Milo hasste es, wenn die Leute sein Alter als Entschuldigung benutzten. Das war, als ob jemand »Du bist ein Junge« sagte oder »Du kommst aus dem ländlichen Nebraska«. Damit war überhaupt nichts erklärt. »Hat Kerry zu Sheriff Randolph gesagt, dass er auf der Castle Farm war?«

»Das hat er bestimmt – ich hab’s auch –, aber die Frage ist doch: Hat er ihm gesagt, dass er nach Mitternacht dort war?«

»Warum fragst du ihn nicht?«

»Ich kann ihn nicht einfach fragen«, schnaubte Laura. »Was wäre, wenn er wirklich etwas Schlimmes getan hätte und dann versucht, auch mir etwas anzutun?«

Milo ging ein schauerlicher Gedanke durch den Kopf, aber er sprach ihn nicht aus: Wenn er ihr etwas angetan hatte, was hatte er danach mit ihr gemacht? Die Möglichkeiten ließen ihn schwindeln. Er fröstelte. Dies war kein Rätselkrimi. Hier ging es um seine Schwester.
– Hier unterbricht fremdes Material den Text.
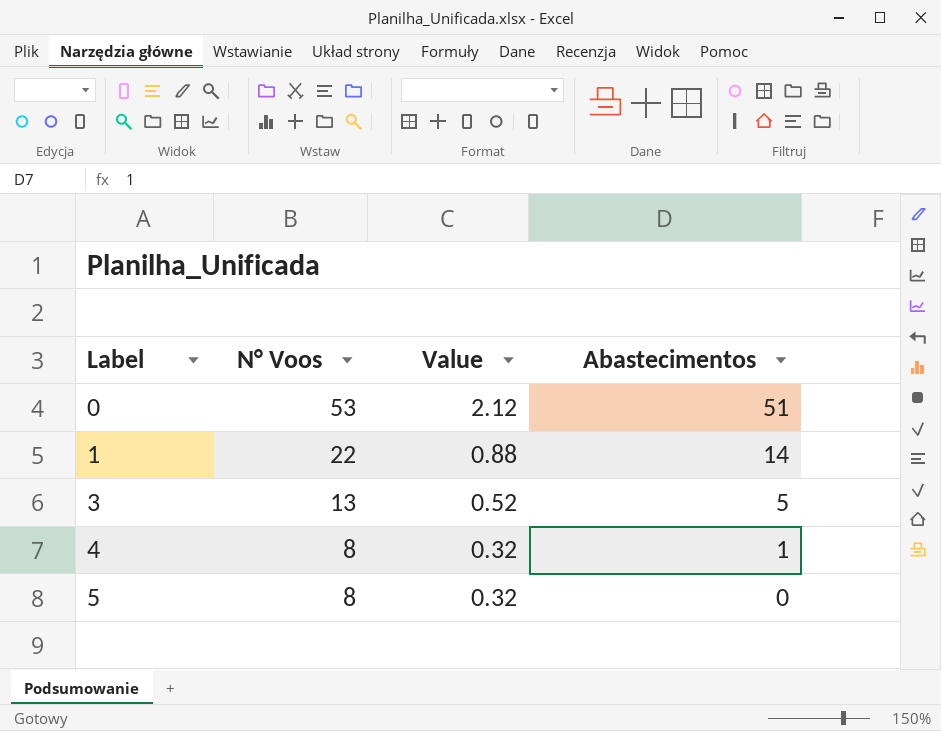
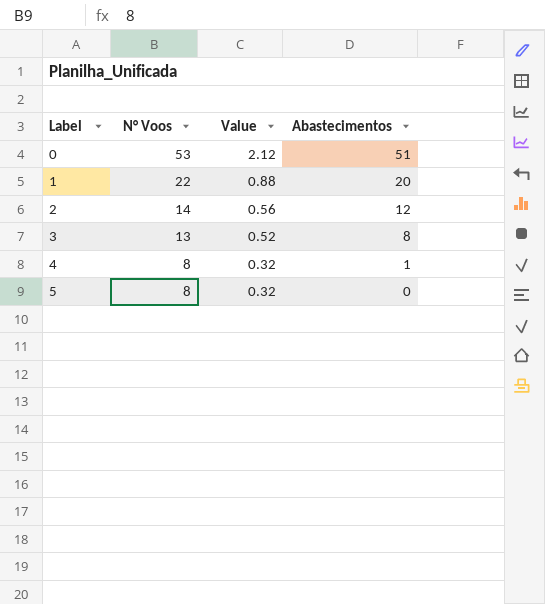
1 | Abastecimentos: 14 -> 20
row 2: none -> 14 | 0.56 | 12
3 | Abastecimentos: 5 -> 8

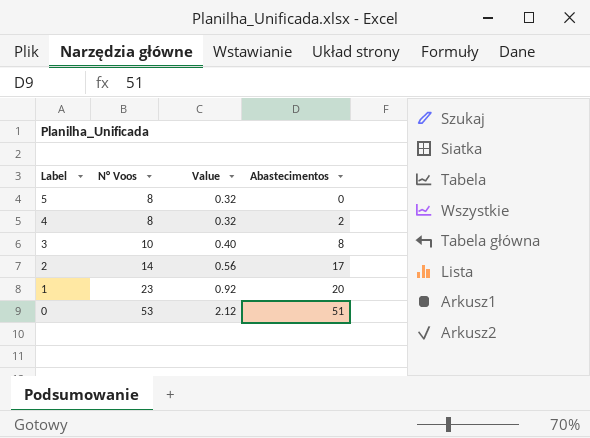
row order: Label ascending -> Label descending
4 | Abastecimentos: 1 -> 2
3 | N° Voos: 13 -> 10
3 | Value: 0.52 -> 0.40
2 | Abastecimentos: 12 -> 17
1 | N° Voos: 22 -> 23
1 | Value: 0.88 -> 0.92

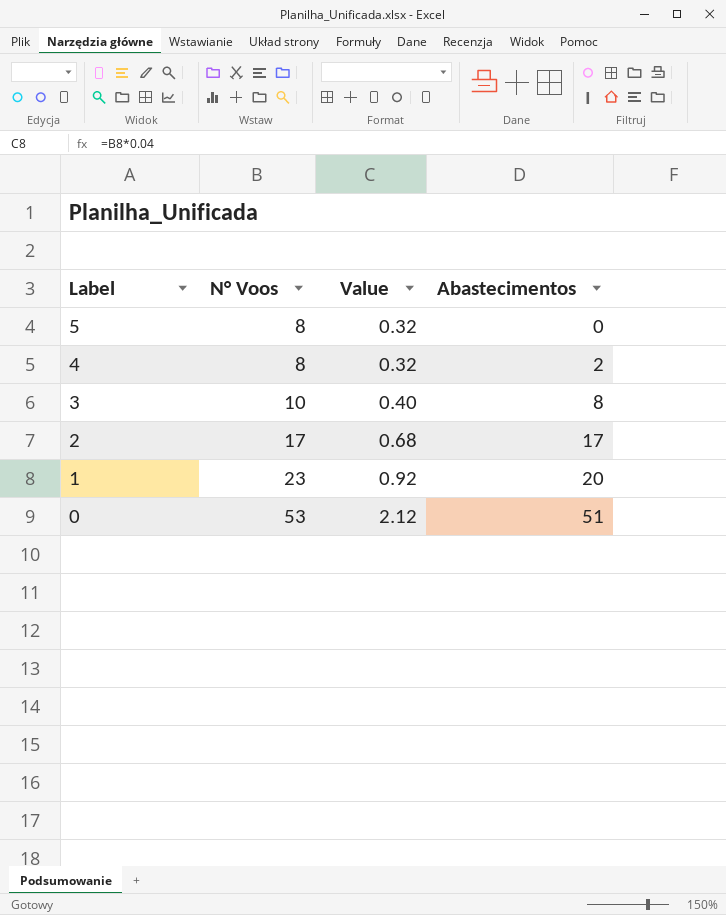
2 | N° Voos: 14 -> 17
2 | Value: 0.56 -> 0.68

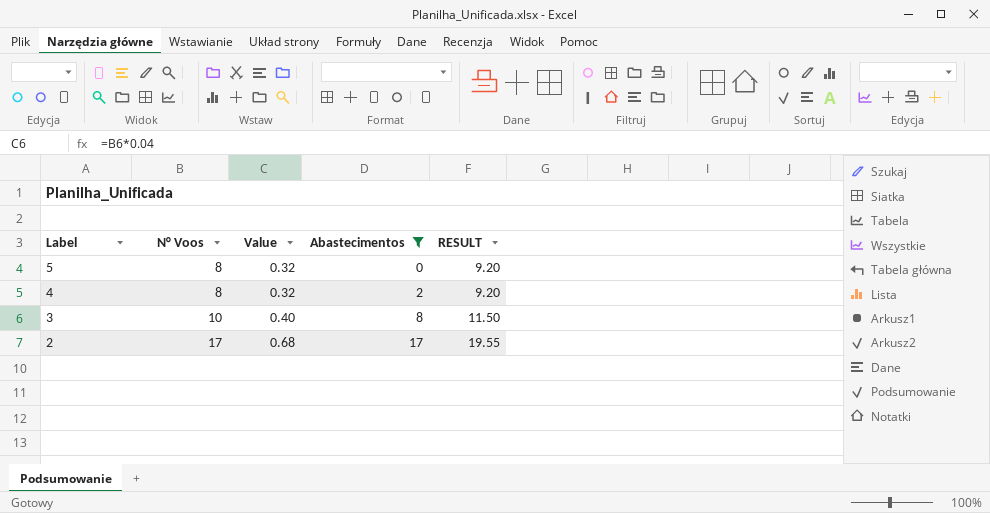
filter: none -> Abastecimentos <= 17
column RESULT | formula: none -> [N° Voos] * 1.15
Laura legte den Hefter mit den Hausaufgaben, die sie mitgebracht hatte, auf Peggys Schreibtisch zu den beiden anderen Heftern vom Montag und Dienstag. »Du, ich muss jetzt los.«

»Klar, geht in Ordnung«, sagte er, und sie stupste ihn auf die Nase – war er jetzt wieder sechs, oder was? – und sagte, sie würden sich abends bei der Versammlung sehen. Sheriff Randolph hatte eine Bürgerversammlung einberufen, auf der Peggys Verschwinden besprochen werden sollte, und der Detektiv, den sein Vater angestellt hatte, würde ihn dorthin begleiten.

»Wie kannst du glauben, dass dein Freund so etwas tun würde?«, fragte er, und Laura zuckte die Schultern.